P-type Ca currents evoked by step depolarizations and action potential waveforms in Purkinje neurons at 30–33°C. (a) Top, Representative raw Ca currents elicited by depolarizing steps from −60 to 0 mV in 10 mV increments. holding potential in all experiments, −60 mV. Bottom, Blockade of raw Ca current at −20 mV by 200 nM ω-agatoxin IVa, and blockade of residual current by 300 μM Cd. same cell as above. (B) Mean current-voltage relation for raw currents in control (black circles), after addition of ω-agatoxin IVa (dark gray circles), and after addition of 300 μM Cd (light gray circles, n = 7, same cells throughout, 10 mM BAPTA). (C) Command voltage consisting of a pre-recorded 1-sec train of 40 Purkinje neuron action potentials (top) and corresponding 300 μM Cd-sensitive Ca currents (bottom). Vertical scale bar, 0.5 nA. (D) Average Ca tail current amplitudes normalized to the first tail current evoked by the action potential (AP) train, for 0.5 mM EGTA (black, n = 7) and 10 mM EGTA (gray, n = 5). Note y-scale, which is repeated on all related plots. (e) Left, Cd-sensitive Ca current evoked by a single action potential waveform command, shown on an expanded time base.
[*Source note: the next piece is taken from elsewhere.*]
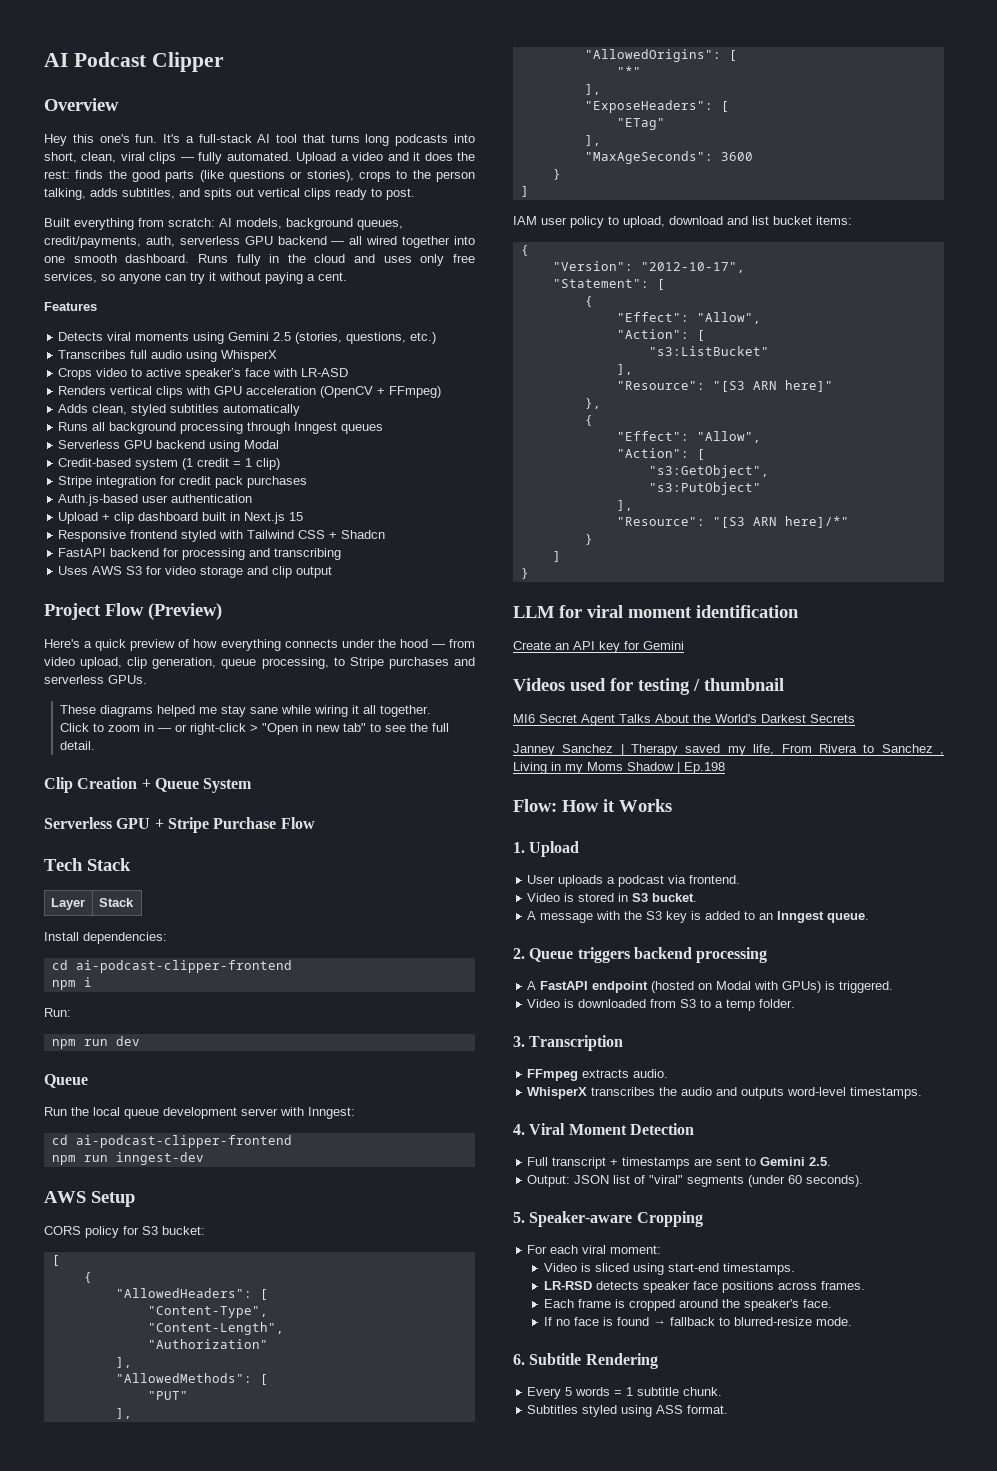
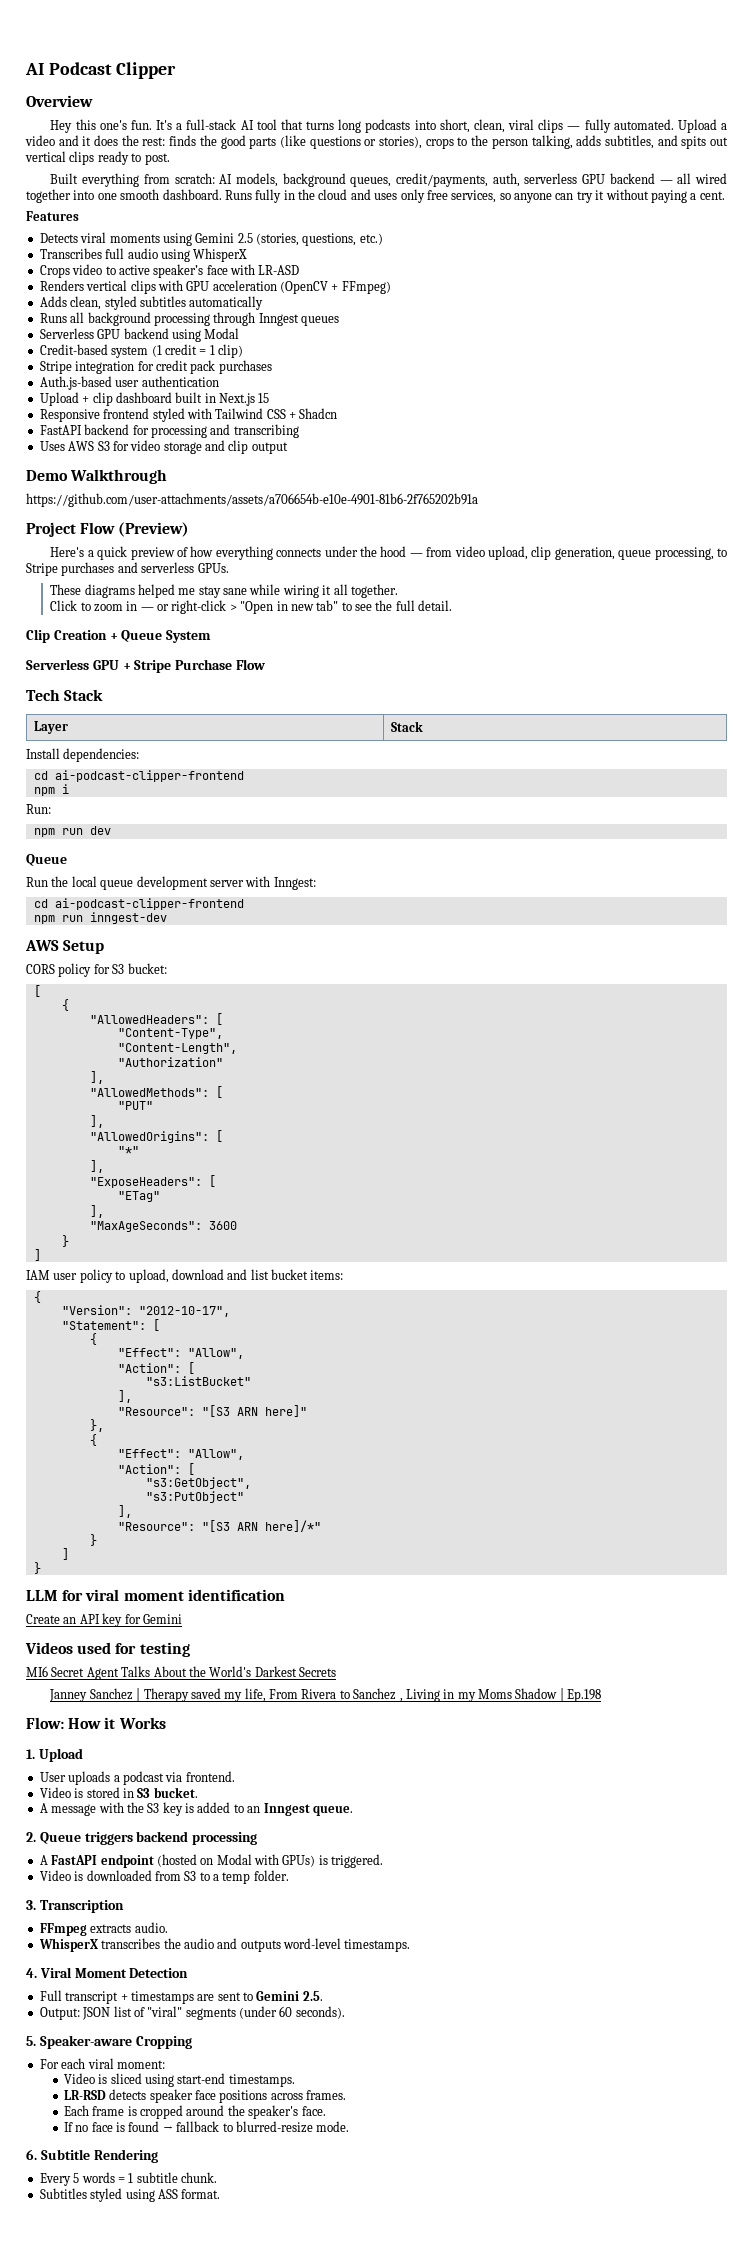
+ Demo Walkthrough
+ https://github.com/user-attachments/assets/a706654b-e10e-4901-81b6-2f765202b91a
- Videos used for testing / thumbnail
+ Videos used for testing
Right, Cd-sensitive Ca current evoked by a single 1-ms step depolarization from −60 to +20 mV, on the same time base. Data from the same cell as at left.

Figure 2

Facilitation and inactivation of tail currents evoked by stimulus trains with 0.5 mM intracellular EGTA. (A) Top, Normalized Ca and Ba currents from a single Purkinje cell during an 800-ms depolarizing step from −60 to −20 mV. Bottom, Fraction of current (I/I_max) remaining 15 ms and 800 ms after the onset of depolarization (n = 8). (B) Representative records of Cd-sensitive Ca current elicited by 50-Hz (top), 100-Hz (middle) or 200-Hz (bottom) trains of 1 ms pulses to +20 mV for 1 s. Vertical scale bar, 1 nA. (C) Average tail current amplitudes normalized to the first tail current evoked by the train (n = 7). For 100 and 200 hz records, every second or fourth point is plotted, respectively.

Figure 3

Facilitation and inactivation of tail currents evoked by stimulus trains with 10 mM intracellular EGTA. (a–C) as in Figure 2, but with 10 mM intracellular EGTA (n = 6). In (A), Ca current data obtained with 0.5 mM EGTA from Figure 2 are included for comparison. Vertical scale bar in (B), 1 nA.

Figure 4

Facilitation and inactivation of tail currents evoked by stimulus trains with 10 mM intracellular BAPTA. (a–C) Ca currents as in Figure 2, but with 10 mM intracellular BAPTA (n = 6). In (A), Ca current data obtained with 0.5 mM EGTA from Figure 2 are included for comparison. Vertical scale bar in (B), 1 nA. (D) Summary plots of the different buffering conditions and charge carriers. Facilitation is expressed as the ratio of the fifth to the first tail current; inactivation is expressed as the ratio of the last to the first tail current. Asterisks over bars representing Ba currents indicate statistical differences between Ba and Ca with the same buffering condition (same cells), and over bars representing Ca currents indicate statistical differences between Ca with different buffering conditions (different cells).

Figure 5

Ca tail currents during transitions from basal to elevated rates of activation. (A) Cd-sensitive Ca currents (0.5 mM EGTA) elicited by a train of 1-ms pulses at 50 Hz for 500-ms, followed by a shift to 100 Hz (top) or 200 Hz (bottom) for 1 s, followed by a return to 50 Hz for 500 ms. Stimulation periods at 50 Hz are truncated for clarity.(B) Average tail current amplitudes normalized to the first tail current evoked by the initial pulse in the 100-hz or 200-hz train (n = 4), for cells with conditioning at 50 Hz (“shift”) and without conditioning at 50 Hz (“control”). shift and control data are from the same cells.